C’est dans ce monde post-humain que s’inscrit la figure d’Odin, dieu observateur, inquiet du devenir des hommes. Constatant que « quelque chose n’allait pas depuis plusieurs années », il envoie sur Terre ses deux corbeaux, Hugin et Munin, afin de lui rapporter ce qui se joue désormais sur cette planète transformée. La bande dessinée se déploie ainsi sous leurs yeux, à travers leur regard.

Ce dispositif est central. Hugin et Munin incarnent deux temporalités distinctes et complémentaires.
Hugin est dans la voie du passé : il voit ce qui a été, il porte la mémoire des actes humains, des choix qui ont conduit à l’effondrement. Munin, lui, est ancré dans le présent : il observe ce qui est, ce qui subsiste, ce qui continue à fonctionner — autrement — dans un monde privé de son souffle.

Le récit s’articule précisément autour de cette tension entre passé et présent. Le lecteur est placé dans un va-et-vient constant entre ce qui a conduit à la disparition de l’homme et ce qui subsiste après lui. Les animaux mécaniques deviennent alors des figures centrales de cette narration : ils sont les survivants, les porteurs d’un héritage imposé, les témoins silencieux d’un monde qu’ils n’ont pas détruit mais qu’ils habitent désormais.

La bande dessinée se déroule également sous le regard des loups envoyés par Odin, renforçant cette idée d’une observation extérieure de l’humanité. Le monde est vu « d’en haut », depuis les dieux, mais aussi « d’en face », depuis l’animal, depuis l’autre que l’homme a longtemps dominé, exploité ou instrumentalisé. Cette distance permet d’interroger la façon dont l’être humain s’organise, agit et se pense comme groupe, en miroir de la manière dont les animaux, eux, parviennent à fonctionner collectivement.

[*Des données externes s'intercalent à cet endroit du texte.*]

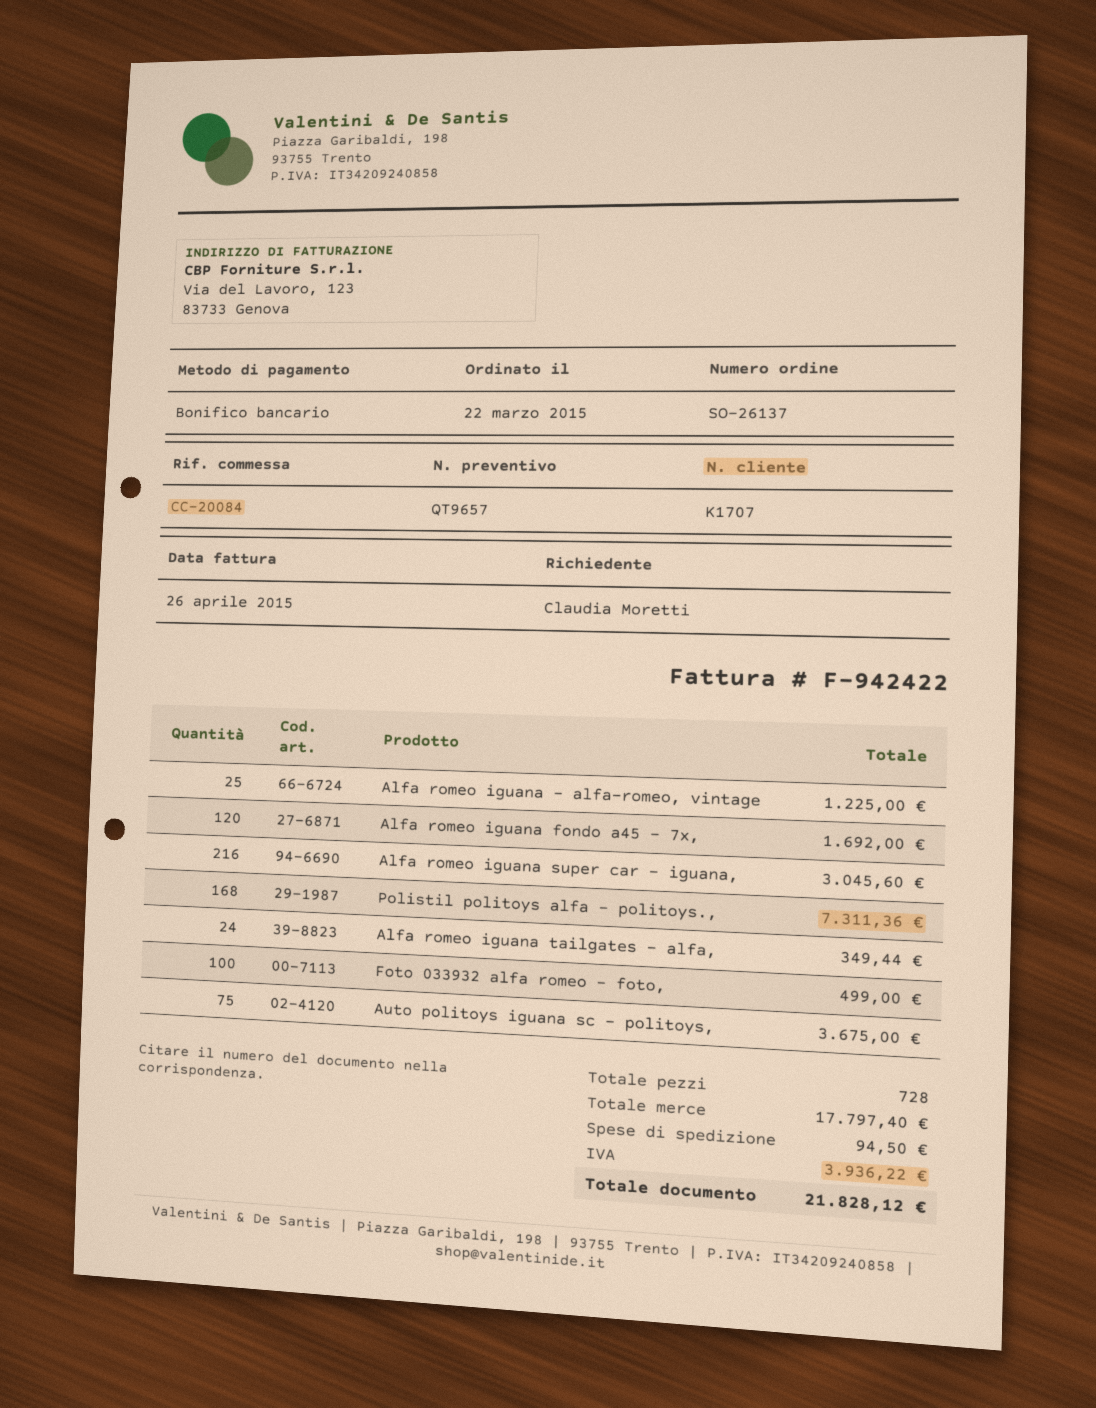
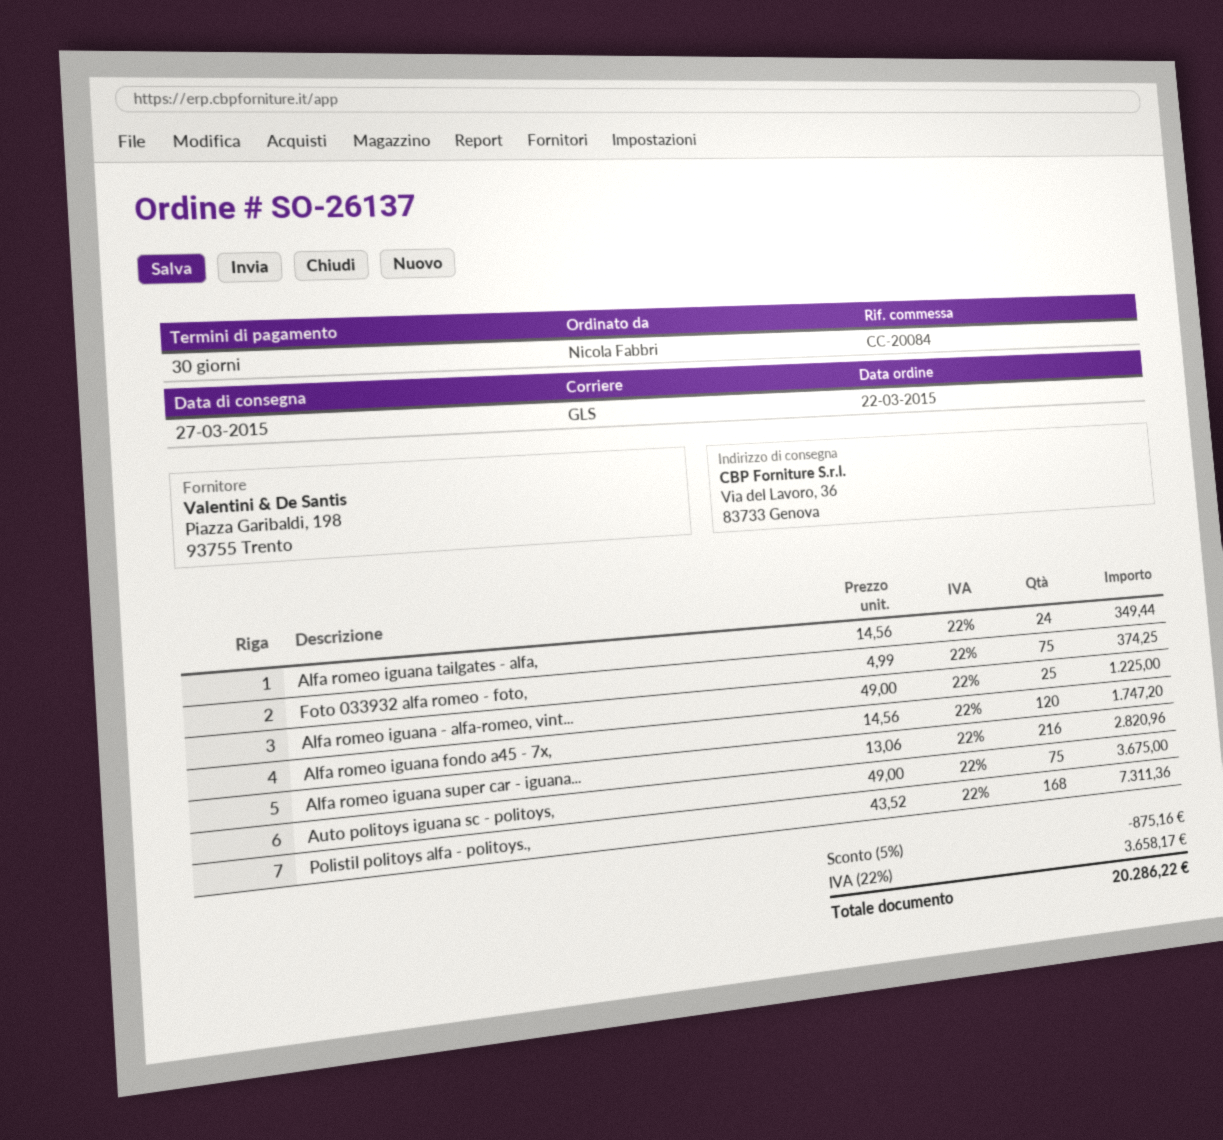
ordered by: Claudia Moretti -> Nicola Fabbri
Alfa romeo iguana fondo a45 - 7x,: 120 for 1692.00 -> 120 for 1747.20
Alfa romeo iguana super car - iguana,: 216 for 3045.60 -> 216 for 2820.96
Foto 033932 alfa romeo - foto,: 100 for 499.00 -> 75 for 374.25
discount: none -> 5% = 875.16
shipping: 94.50 -> none
tax: 3936.22 -> 3658.17
total: 21828.12 -> 20286.22

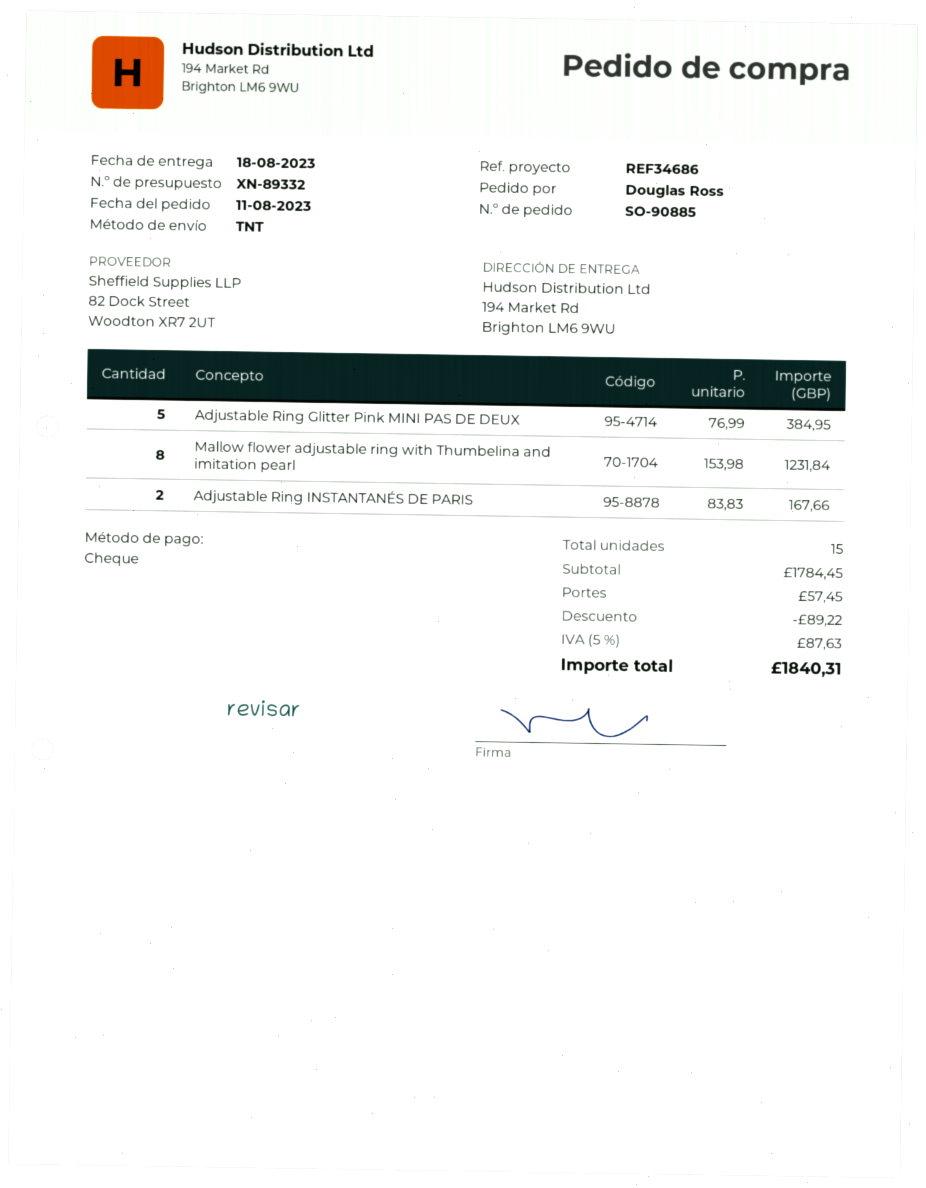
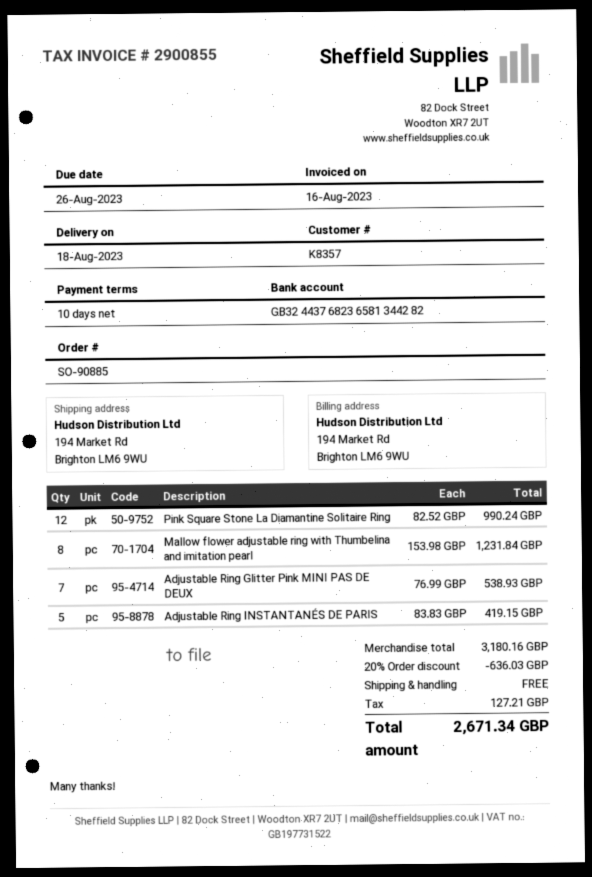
Adjustable Ring Glitter Pink MINI PAS DE DEUX: 5 x 76.99 = 384.95 -> 7 x 76.99 = 538.93
Adjustable Ring INSTANTANÉS DE PARIS: 2 x 83.83 = 167.66 -> 5 x 83.83 = 419.15
Pink Square Stone La Diamantine Solitaire Ring: none -> 12 x 82.52 = 990.24
subtotal: 1784.45 -> 3180.16
discount: 89.22 -> 636.03
shipping: 57.45 -> 0.00
tax: 87.63 -> 127.21
total: 1840.31 -> 2671.34

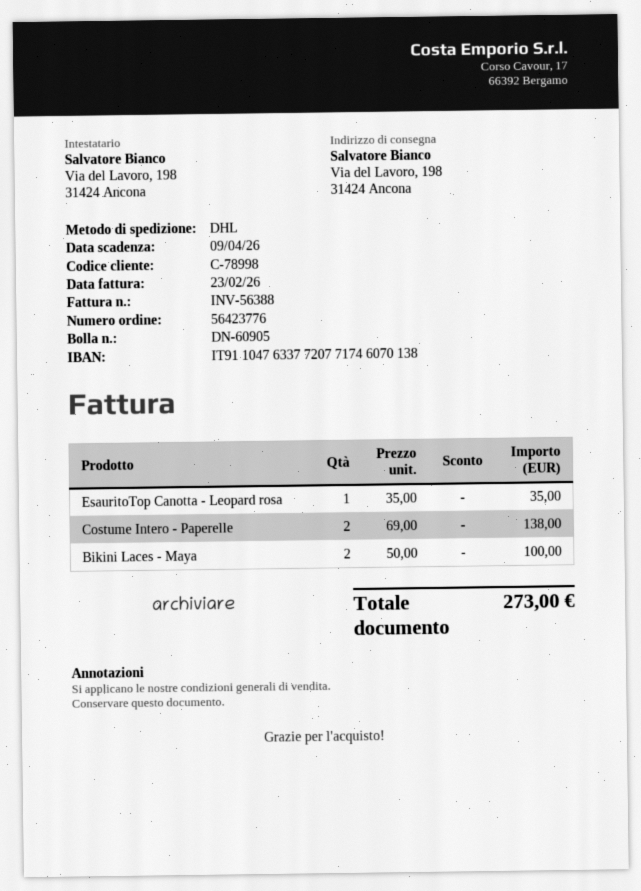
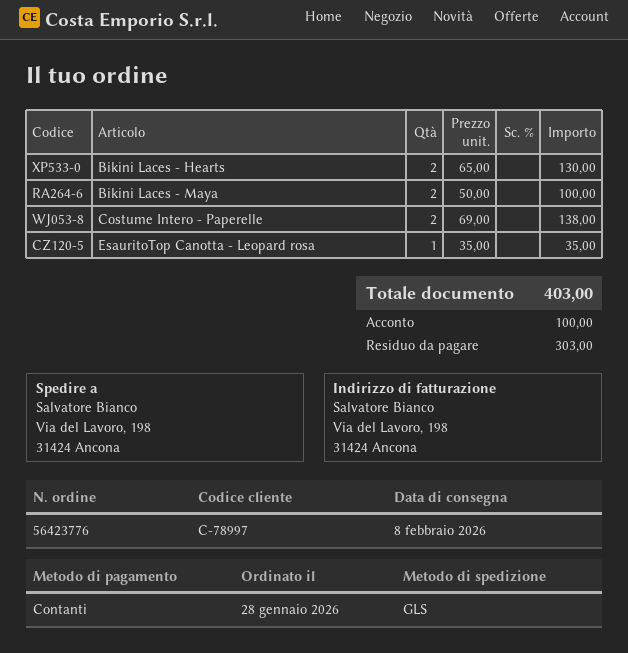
customer number: C-78998 -> C-78997
shipping method: DHL -> GLS
Bikini Laces - Hearts: none -> 2 x 65.00 = 130.00
total: 273.00 -> 403.00

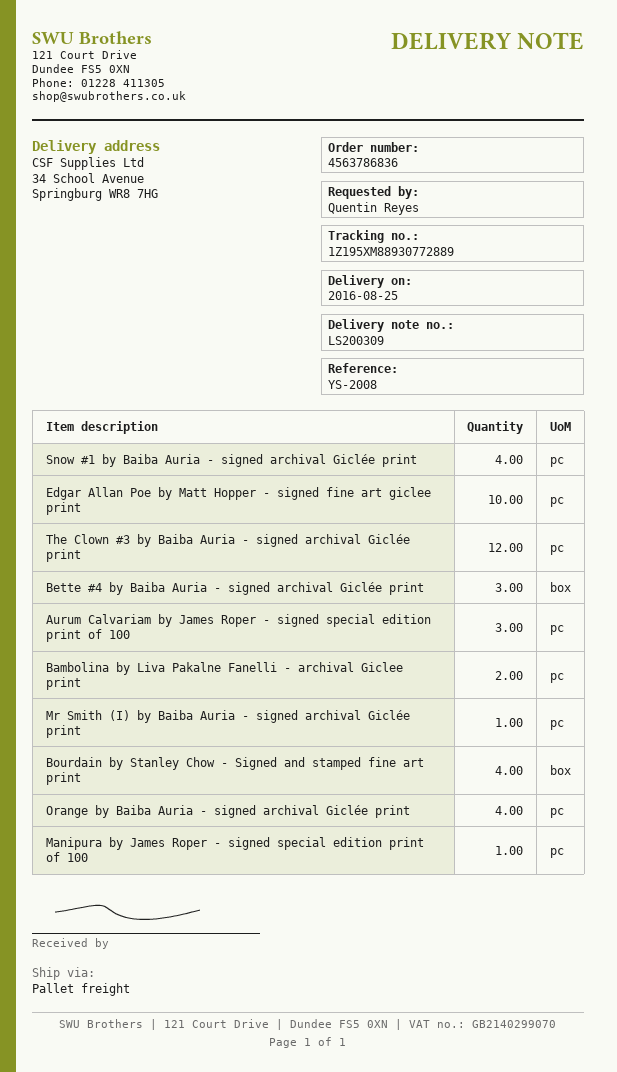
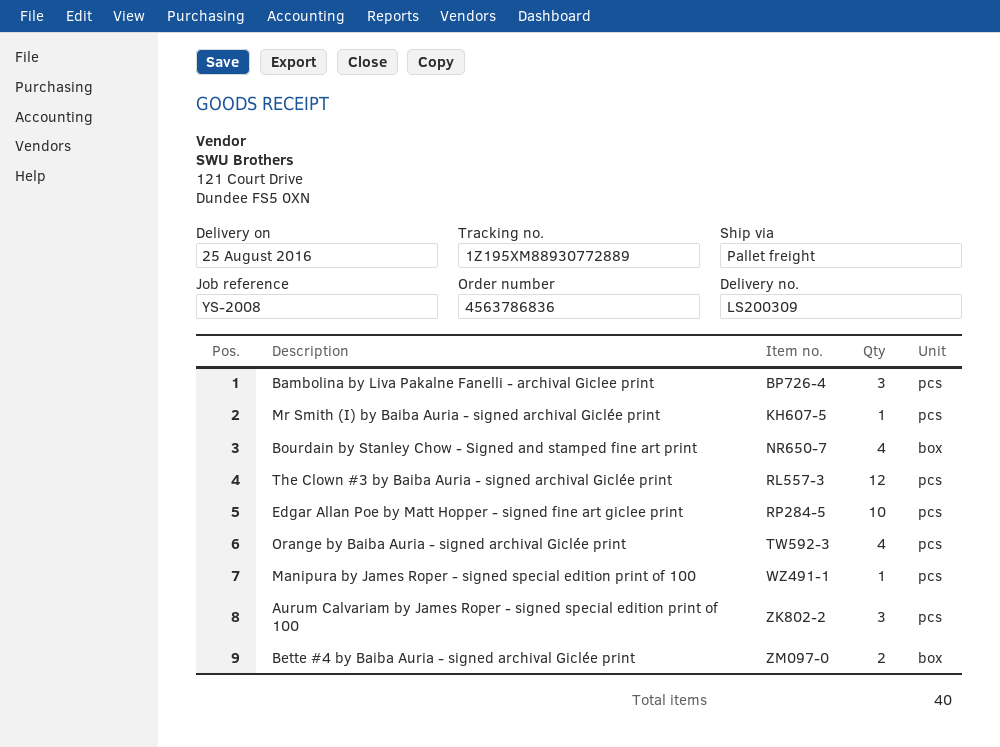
Snow #1 by Baiba Auria - signed archival Giclée print: 4 -> none
Bette #4 by Baiba Auria - signed archival Giclée print: 3 -> 2
Bambolina by Liva Pakalne Fanelli - archival Giclee print: 2 -> 3

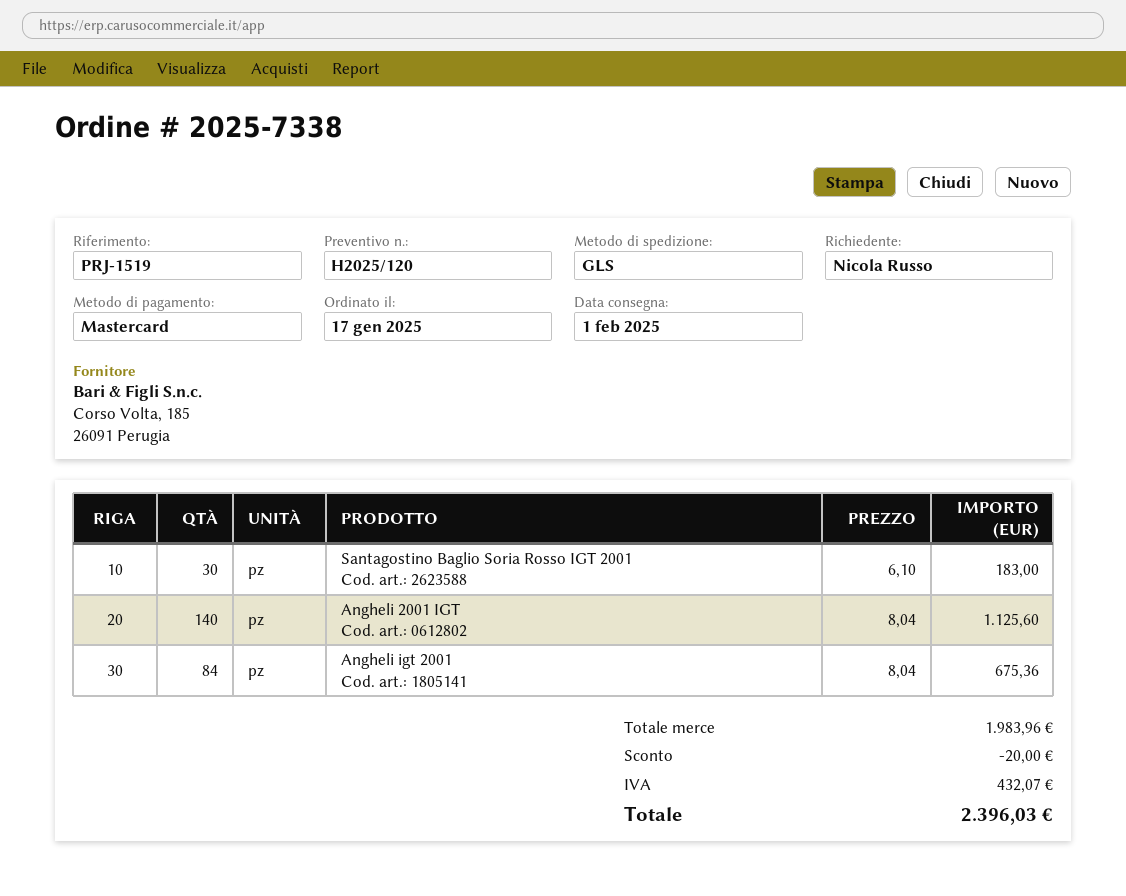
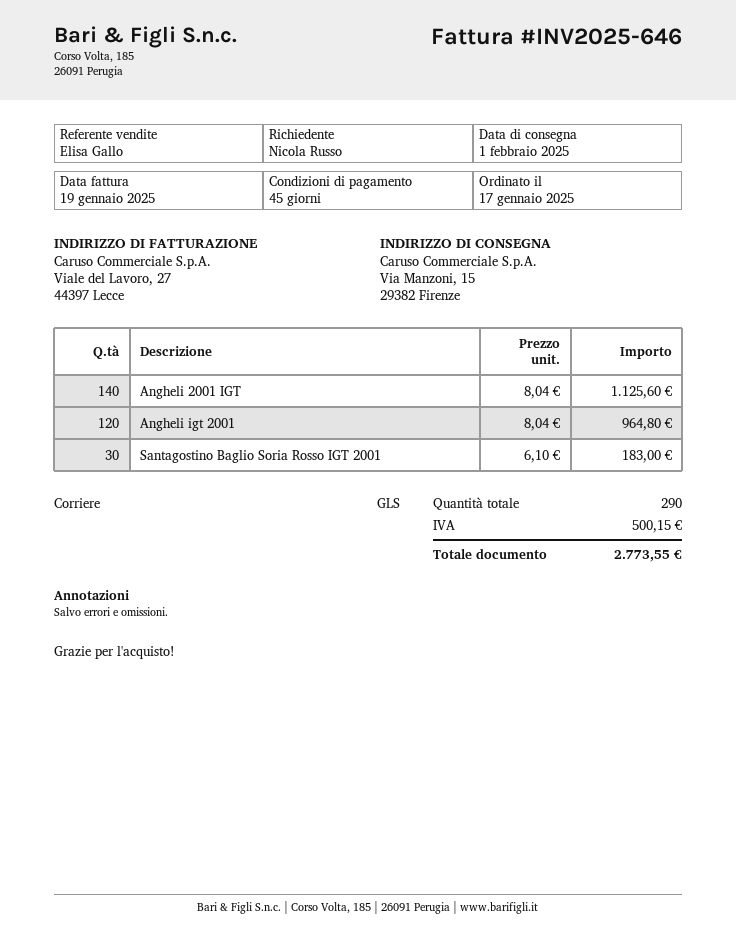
Angheli igt 2001: 84 x 8.04 = 675.36 -> 120 x 8.04 = 964.80
discount: 20.00 -> none
tax: 432.07 -> 500.15
total: 2396.03 -> 2773.55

À cette structure narrative s’ajoute un dispositif matériel qui prolonge le sens même du récit. Frédéric Chauvain intègre à sa bande dessinée un travail à la lumière noire. Certains éléments graphiques, certaines informations, certains indices ne se révèlent qu’à condition d’activer ce second niveau de lecture. Le livre devient alors un objet à explorer, presque un livre-jeu, dans lequel le lecteur découvre progressivement des clés lui permettant de comprendre vers quelle issue le récit se dirige.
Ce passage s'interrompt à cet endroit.